The model is simple: impress upon young people how to safely challenge aggressive and inappropriate behaviour by their peers that can, in many cases, prove a first step on the route to violence. Then use those young people to train up others in their school surroundings, thereby underpinning the sustainability that so many promising initiatives strive to achieve.

Since being copied from a US model by the Scottish Violence Reduction Unit, MVP has been used in seven schools across six local authorities; a figure that project lead, Chief Inspector Graham Goulden, envisages will double within the next few months. And so it should. Too often a culture of silence obtains, particularly within the school setting where peer pressure often dictates what you say and when.

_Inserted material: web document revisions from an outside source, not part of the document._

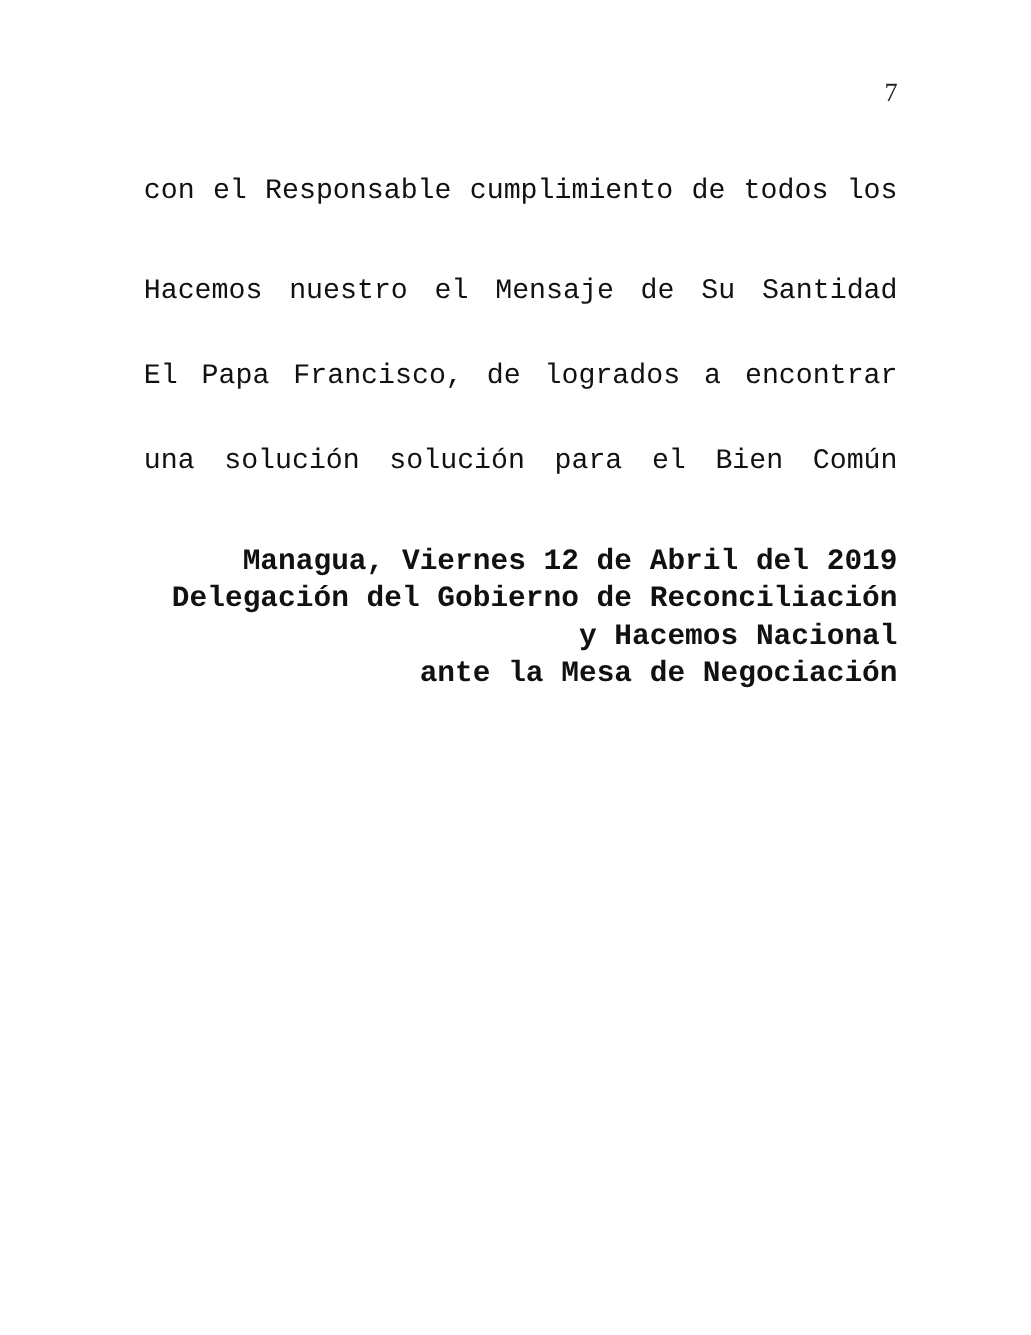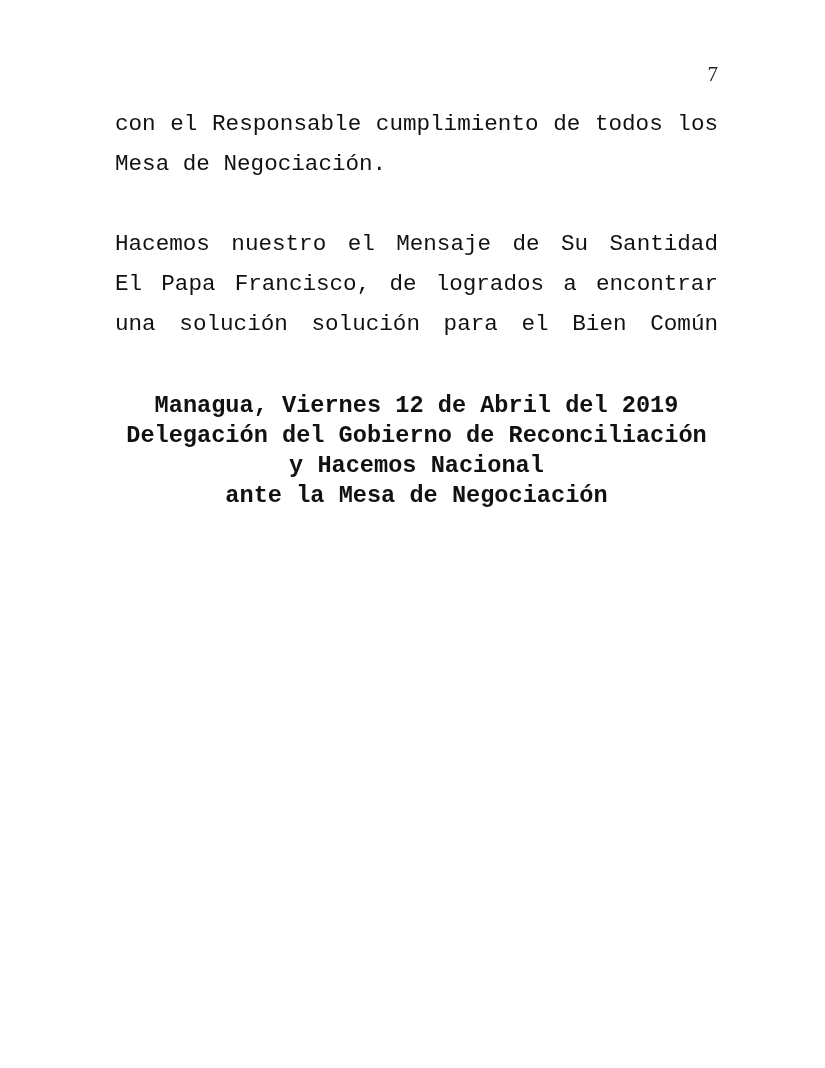--- a/index.html
+++ b/index.html
@@ -37,47 +37,47 @@
   .body-para {
     font-family: "Liberation Mono", monospace;
     font-size: 22.6px;
     line-height: 40px;
     font-weight: 400;
     color: #111111;
   }
   .body-para .line.just {
     text-align: justify;
     text-align-last: justify;
+    margin-top: 28px;
   }
   .body-para .line.plain {
     text-align: left;
   }
   .para-gap { margin-bottom: 40px; }
   .signature {
     margin-top: 47px;
     font-family: "Liberation Mono", monospace;
     font-size: 23.6px;
     line-height: 30px;
     font-weight: 700;
     color: #111111;
   }
-  .signature .line { text-align: center; white-space: nowrap; }
+  .signature .line { text-align: right; white-space: nowrap; }
 </style>
 </head>
 <body>
 
 <div class="page">
 
   <div class="page-number">7</div>
 
   <div class="content">
 
     <div class="body-para para-gap">
       <div class="line just">con el Responsable cumplimiento de todos los</div>
-      <div class="line plain">Mesa de Negociación.</div>
     </div>
 
     <div class="body-para">
       <div class="line just">Hacemos nuestro el Mensaje de Su Santidad</div>
       <div class="line just">El Papa Francisco, de logrados a encontrar</div>
       <div class="line just">una solución solución para el Bien Común</div>
     </div>
 
     <div class="signature">
       <div class="line">Managua, Viernes 12 de Abril del 2019</div>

The four pupils embark on another exercise, this one around ‘sexting’ – a text message from a male friend, with an attachment showing a sexually explicit photo of his ex-girlfriend. Options are then discussed as to what you might do in such a situation.

Of course, the attendees do not necessarily reach a consensus on the course of action that should be taken. Significantly, though, they acknowledge that at least they should do something.

Attitudes shape actions. Tackle the attitudes and you can determine the action. It’s neither a complicated nor costly message. Expecting the criminal justice system to remedy the wrongs of society is neither smart nor sustainable. Initiatives such as MVP are. To use the words of another, it is easier, after all, to build strong children than it is to repair broken men.